## Exercise description
Write the data below out exactly as it stands. Do not include the pictures.

[Opening Supplied material section]

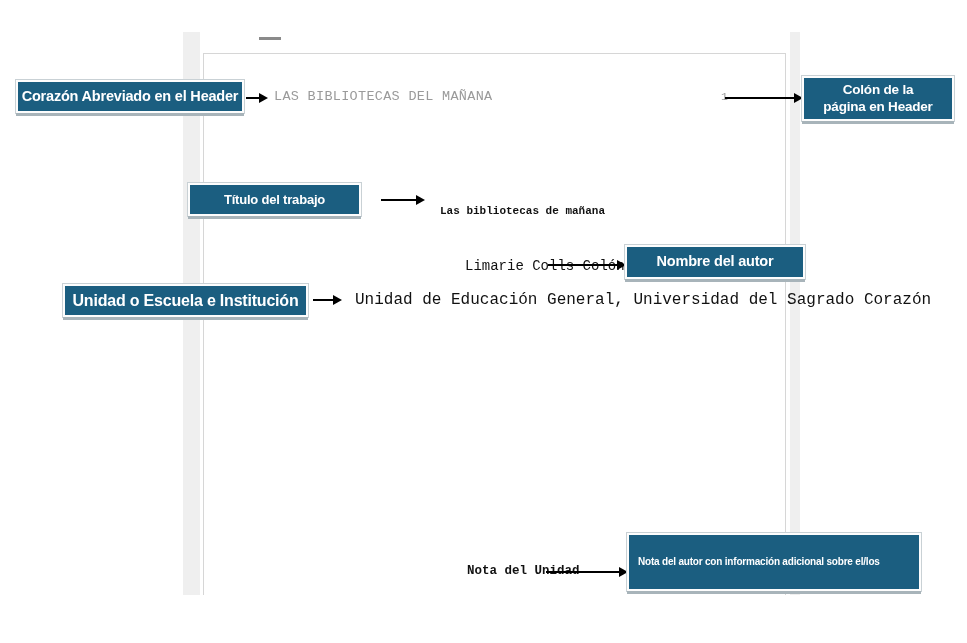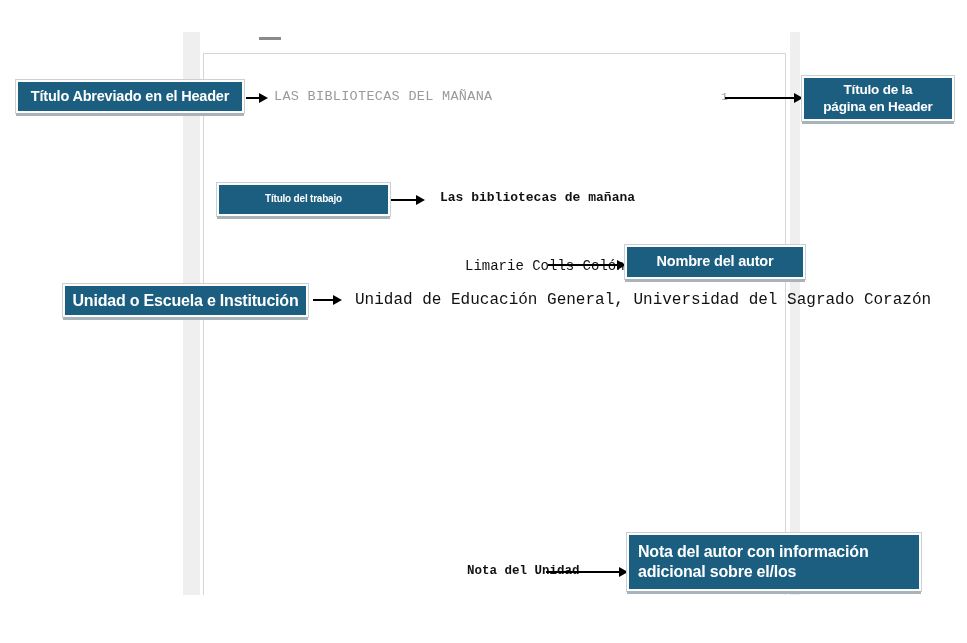--- a/index.html
+++ b/index.html
@@ -149,7 +149,7 @@
 </div>
 
 <div class="callout" id="co-running-head">
-  <span>Título Abreviado en el Header</span>
+  <span>Corazón Abreviado en el Header</span>
 </div>
 
 <div class="callout" id="co-page-number">

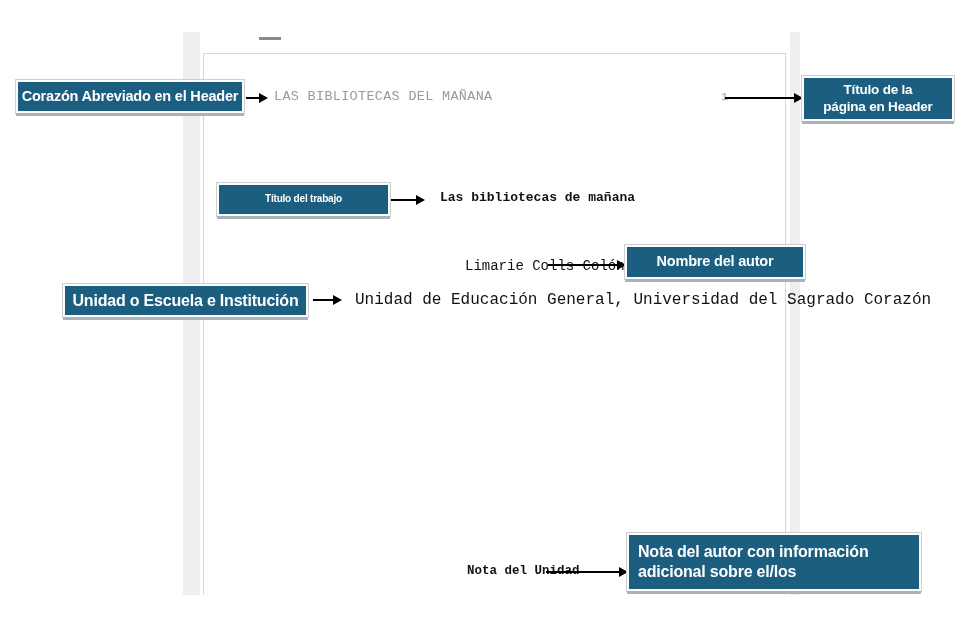--- a/index.html
+++ b/index.html
@@ -154,7 +154,7 @@
 
 <div class="callout" id="co-page-number">
   <div>
-    <span>Título de la</span>
+    <span>Colón de la</span>
     <span>página en Header</span>
   </div>
 </div>

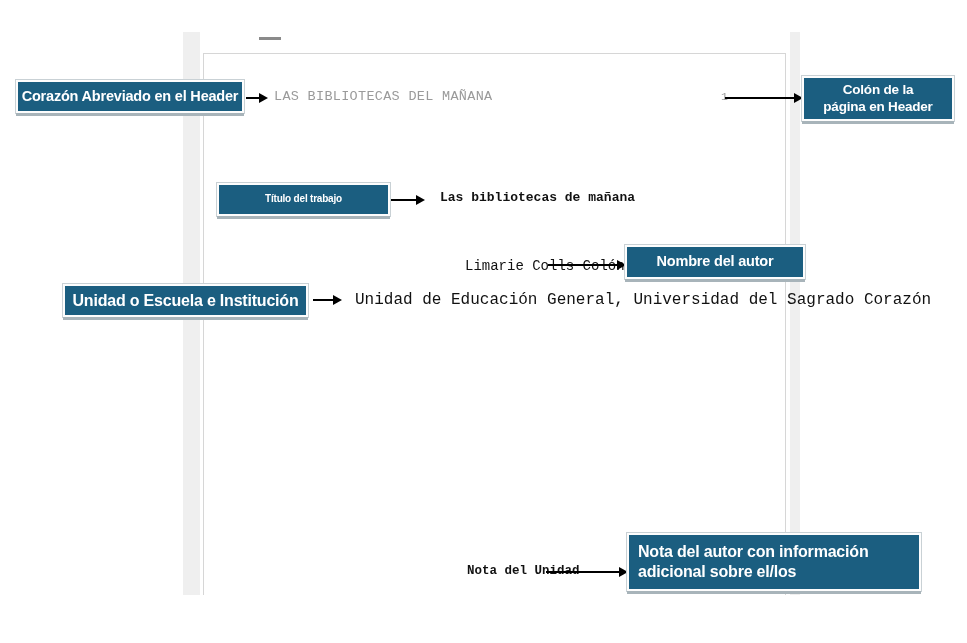--- a/index.html
+++ b/index.html
@@ -70,7 +70,7 @@
 
   #co-running-head{left:16px;top:80px;width:228px;height:33px;font-size:14.5px;}
   #co-page-number{left:802px;top:76px;width:152px;height:45px;font-size:13.5px;padding:0 8px;}
-  #co-work-title{left:217px;top:183px;width:173px;height:33px;font-size:10px;}
+  #co-work-title{left:188px;top:183px;width:173px;height:33px;font-size:13px;}
   #co-author-name{left:625px;top:245px;width:180px;height:34px;font-size:14.5px;}
   #co-unit{left:63px;top:284px;width:245px;height:33px;font-size:16px;}
   #co-author-note{

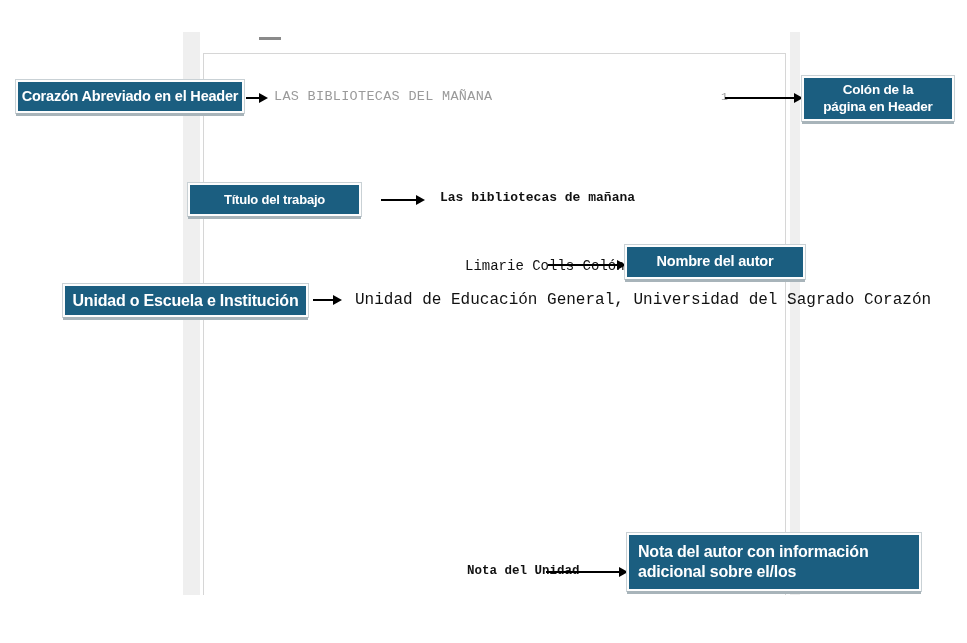--- a/index.html
+++ b/index.html
@@ -40,7 +40,7 @@
     left:709px;top:90px;font-size:11.5px;color:#9a9a9a;
   }
   #doc-title{
-    left:428px;top:190px;font-size:13px;font-weight:bold;
+    left:428px;top:205px;font-size:11px;font-weight:bold;
   }
   #doc-author{
     left:453px;top:258px;font-size:14px;

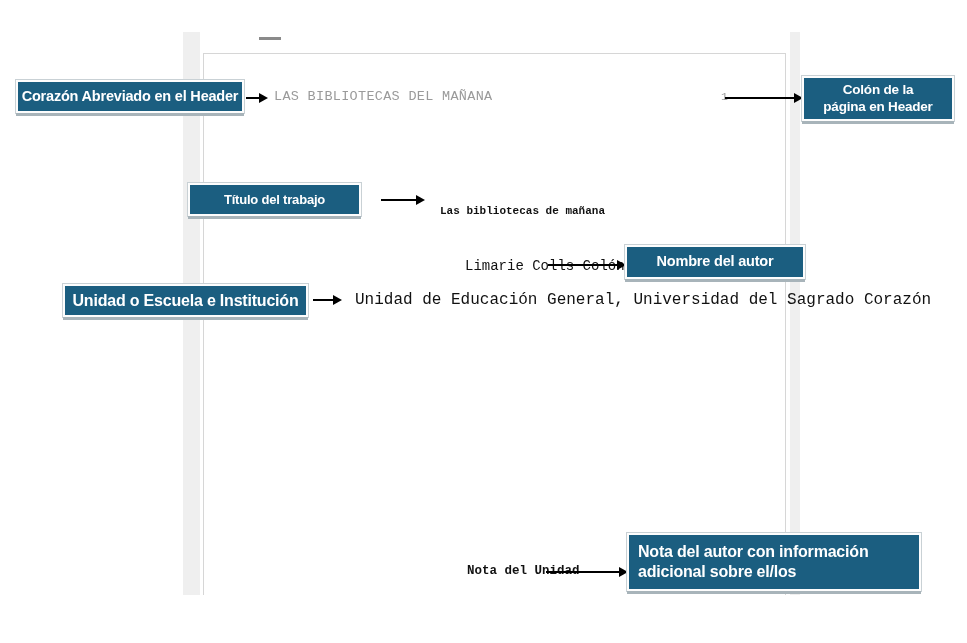--- a/index.html
+++ b/index.html
@@ -74,7 +74,7 @@
   #co-author-name{left:625px;top:245px;width:180px;height:34px;font-size:14.5px;}
   #co-unit{left:63px;top:284px;width:245px;height:33px;font-size:16px;}
   #co-author-note{
-    left:627px;top:533px;width:294px;height:58px;font-size:16px;
+    left:627px;top:533px;width:294px;height:58px;font-size:10px;
     justify-content:flex-start;text-align:left;padding:0 9px;
   }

[Closing Supplied material section]

## Answer section
--- a/index.html
+++ b/index.html
@@ -149,7 +149,7 @@
 </div>
 
 <div class="callout" id="co-running-head">
-  <span>Título Abreviado en el Header</span>
+  <span>Corazón Abreviado en el Header</span>
 </div>
 
 <div class="callout" id="co-page-number">

--- a/index.html
+++ b/index.html
@@ -154,7 +154,7 @@
 
 <div class="callout" id="co-page-number">
   <div>
-    <span>Título de la</span>
+    <span>Colón de la</span>
     <span>página en Header</span>
   </div>
 </div>

--- a/index.html
+++ b/index.html
@@ -70,7 +70,7 @@
 
   #co-running-head{left:16px;top:80px;width:228px;height:33px;font-size:14.5px;}
   #co-page-number{left:802px;top:76px;width:152px;height:45px;font-size:13.5px;padding:0 8px;}
-  #co-work-title{left:217px;top:183px;width:173px;height:33px;font-size:10px;}
+  #co-work-title{left:188px;top:183px;width:173px;height:33px;font-size:13px;}
   #co-author-name{left:625px;top:245px;width:180px;height:34px;font-size:14.5px;}
   #co-unit{left:63px;top:284px;width:245px;height:33px;font-size:16px;}
   #co-author-note{

--- a/index.html
+++ b/index.html
@@ -40,7 +40,7 @@
     left:709px;top:90px;font-size:11.5px;color:#9a9a9a;
   }
   #doc-title{
-    left:428px;top:190px;font-size:13px;font-weight:bold;
+    left:428px;top:205px;font-size:11px;font-weight:bold;
   }
   #doc-author{
     left:453px;top:258px;font-size:14px;

--- a/index.html
+++ b/index.html
@@ -74,7 +74,7 @@
   #co-author-name{left:625px;top:245px;width:180px;height:34px;font-size:14.5px;}
   #co-unit{left:63px;top:284px;width:245px;height:33px;font-size:16px;}
   #co-author-note{
-    left:627px;top:533px;width:294px;height:58px;font-size:16px;
+    left:627px;top:533px;width:294px;height:58px;font-size:10px;
     justify-content:flex-start;text-align:left;padding:0 9px;
   }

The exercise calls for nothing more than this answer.